Crossref is able to support separate DOIs for each version of an article. However, most publishers are using metadata elements provided by Crossref to tie together license terms for specific versions and uses under the DOI for the work as a whole. To fulfill the post-embargo access requirement for CHORUS, a publisher can enable open access to either the AM or the VOR from the publisher response page to which the DOI points.
How will CHORUS articles be accessible – through a central CHORUS portal or through each individual publisher’s site?
The CHORUS portal links to each article on the publisher’s site via its DOI. CHORUS provides an interface and content-discovery tools, which are based on the metadata that publishers deposit with Crossref. CHORUS is not a content repository, but it enables each participating publisher to ensure that articles subject to agency mandates will be discoverable and available under appropriate terms and conditions.
How does CHORUS ensure linked material is available in perpetuity?
Making sure that articles reporting on funded research will always be freely available to the public is a key CHORUS objective. It is being achieved thanks to the CHORUS publisher agreement and partnerships with trusted third-party archiving services already working with our stakeholders: libraries, publishers, funders, and institutions.
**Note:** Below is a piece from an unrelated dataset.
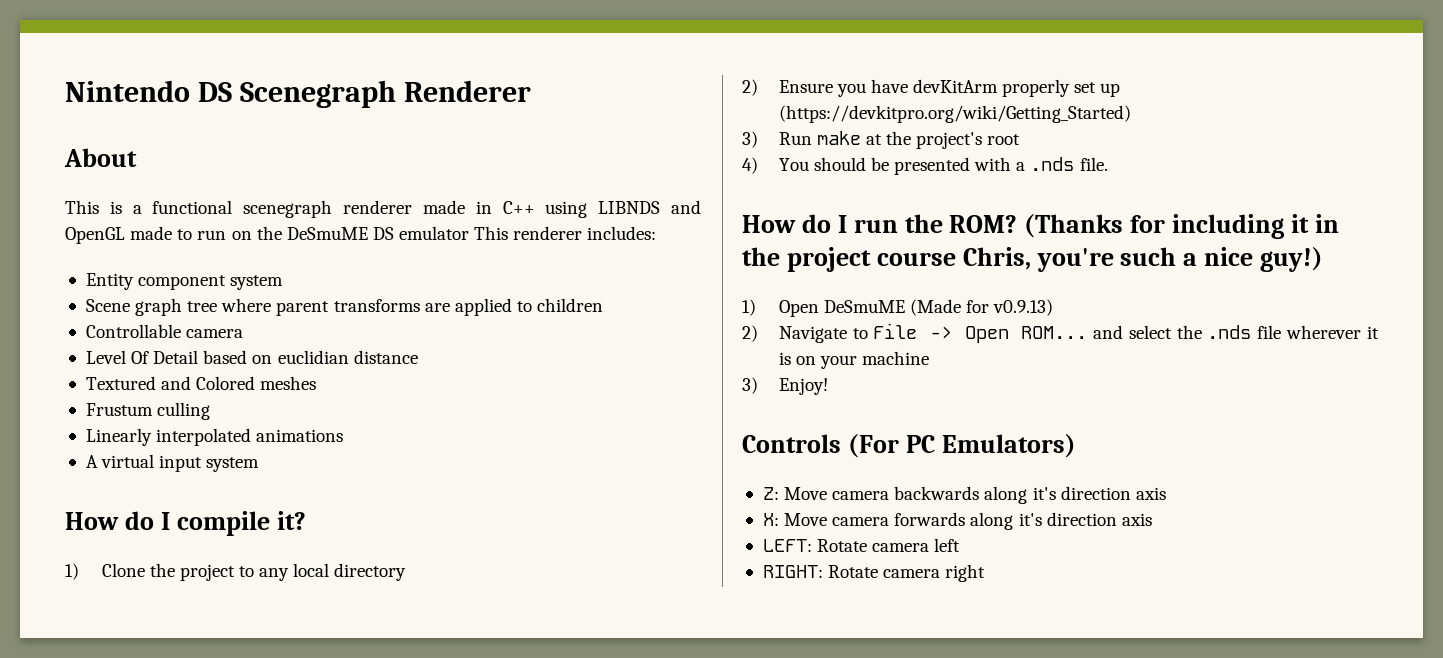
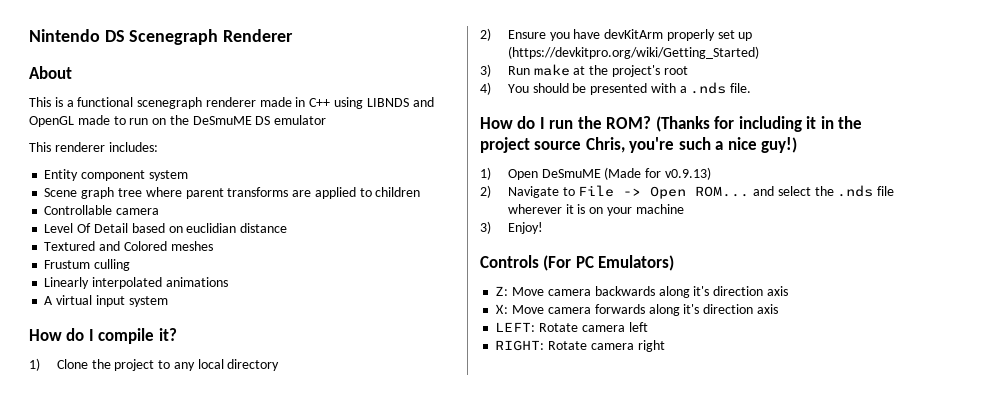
- This is a functional scenegraph renderer made in C++ using LIBNDS and OpenGL made to run on the DeSmuME DS emulator This renderer includes:
+ This is a functional scenegraph renderer made in C++ using LIBNDS and OpenGL made to run on the DeSmuME DS emulator
+ This renderer includes:
- (Thanks for including it in the project course Chris, you're such a nice guy!)
+ (Thanks for including it in the project source Chris, you're such a nice guy!)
CHORUS’ agreement with trusted archives such as Portico and CLOCKSS ensures that material is backed up in a dark archive from where it can be taken should an article no longer be openly available on a publisher’s website. A related section of the CHORUS-Publisher agreement stipulates that upon a “Open Access Trigger Event” the archive-deposited material will be made openly available “until and unless” the publisher restores open access through a link on its website.
Such agreements are similar to the provisions that are already in place with Portico and CLOCKSS in the event a publisher goes out of business or fails to make its material available. These systems are trusted by the research community to ensure the integrity and long-term availability of the scholarly record.